## Requirement:
When you restate the entries that follow, keep every word exactly and drop the pictures.

(Dataset records begins)

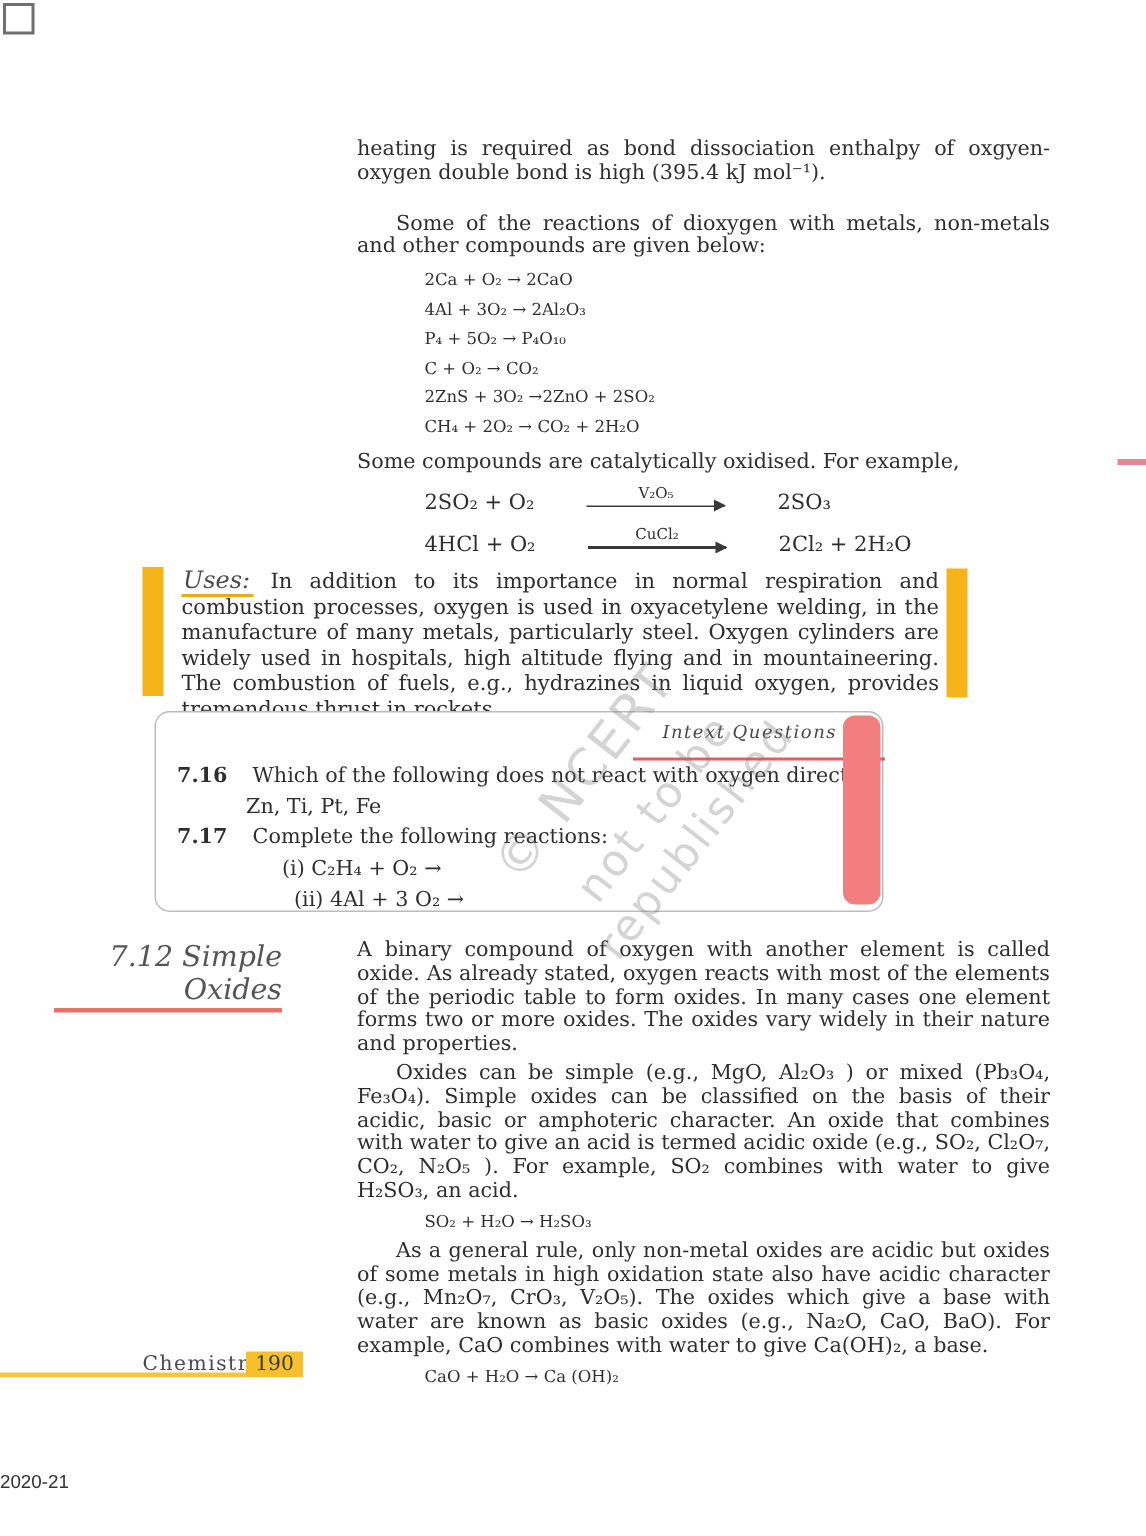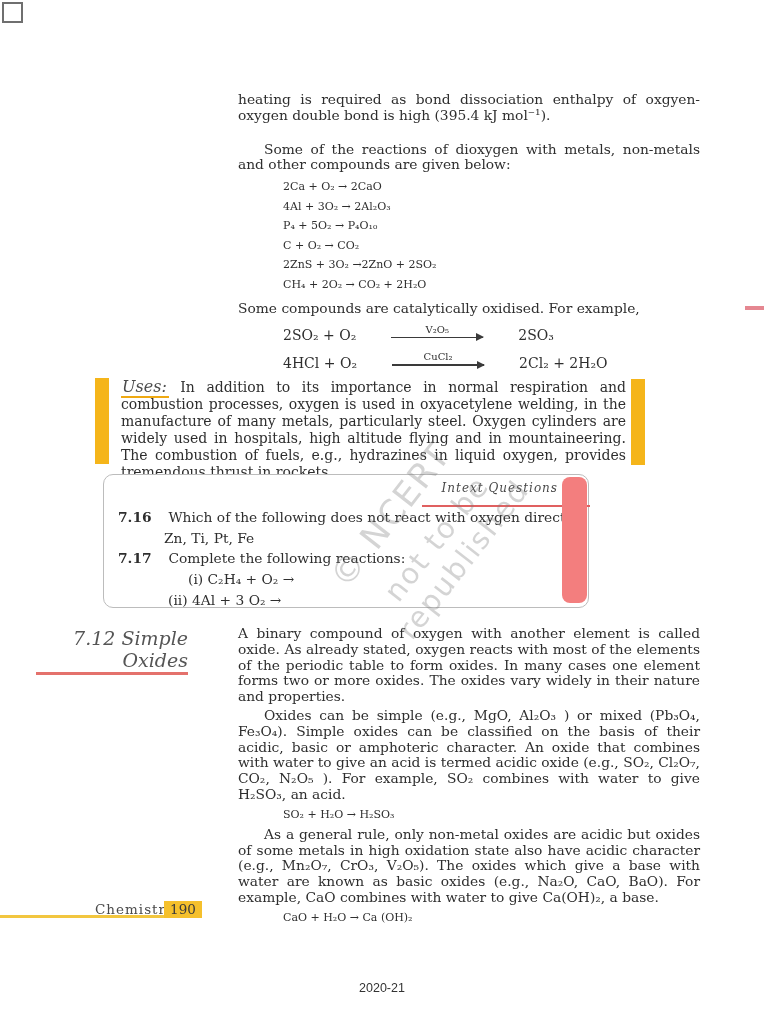--- a/index.html
+++ b/index.html
@@ -136,7 +136,7 @@
     <div class="iq-row iq-eq" style="left:84px;top:96px;">
       <span>(i) C₂H₄  +  O₂ →</span>
     </div>
-    <div class="iq-row iq-eq" style="left:64px;top:117px;text-align:right;">
+    <div class="iq-row iq-eq" style="left:92px;top:117px;text-align:right;">
       <span>(ii) 4Al  +  3  O₂ →</span>
     </div>
   </div>

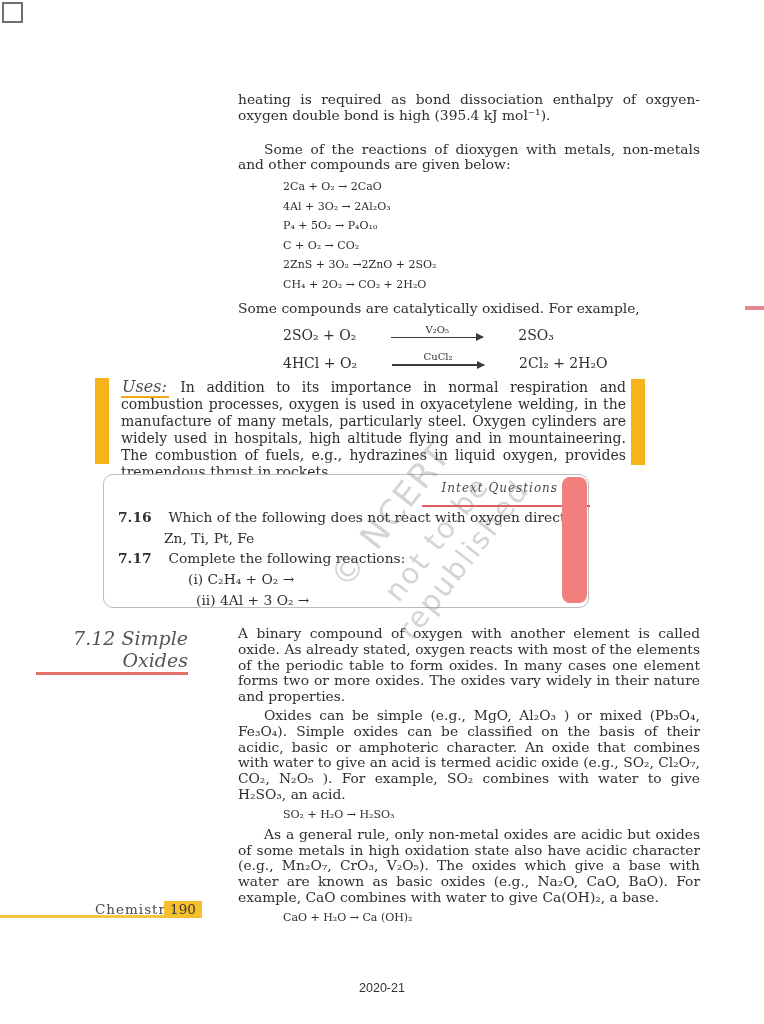--- a/index.html
+++ b/index.html
@@ -57,7 +57,7 @@
   .footer-line{left:0;top:915px;width:166px;height:3px;background:#F2C63F;}
   .footer-pagebox{left:164px;top:901px;width:38px;height:17px;background:#F5C02C;text-align:center;
                   font-size:13.5px;color:#3a3a3a;line-height:17px;}
-  .footer-year{left:0;top:981px;width:764px;text-align:center;font-family:"Liberation Sans","DejaVu Sans",sans-serif;
+  .footer-year{left:0;top:981px;width:764px;font-family:"Liberation Sans","DejaVu Sans",sans-serif;
                font-size:12.5px;color:#333;}
 
   .pink-dash{left:745px;top:306px;width:19px;height:4px;background:#E58791;}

(Dataset records ends)

## Result for this task:
--- a/index.html
+++ b/index.html
@@ -136,7 +136,7 @@
     <div class="iq-row iq-eq" style="left:84px;top:96px;">
       <span>(i) C₂H₄  +  O₂ →</span>
     </div>
-    <div class="iq-row iq-eq" style="left:64px;top:117px;text-align:right;">
+    <div class="iq-row iq-eq" style="left:92px;top:117px;text-align:right;">
       <span>(ii) 4Al  +  3  O₂ →</span>
     </div>
   </div>

--- a/index.html
+++ b/index.html
@@ -57,7 +57,7 @@
   .footer-line{left:0;top:915px;width:166px;height:3px;background:#F2C63F;}
   .footer-pagebox{left:164px;top:901px;width:38px;height:17px;background:#F5C02C;text-align:center;
                   font-size:13.5px;color:#3a3a3a;line-height:17px;}
-  .footer-year{left:0;top:981px;width:764px;text-align:center;font-family:"Liberation Sans","DejaVu Sans",sans-serif;
+  .footer-year{left:0;top:981px;width:764px;font-family:"Liberation Sans","DejaVu Sans",sans-serif;
                font-size:12.5px;color:#333;}
 
   .pink-dash{left:745px;top:306px;width:19px;height:4px;background:#E58791;}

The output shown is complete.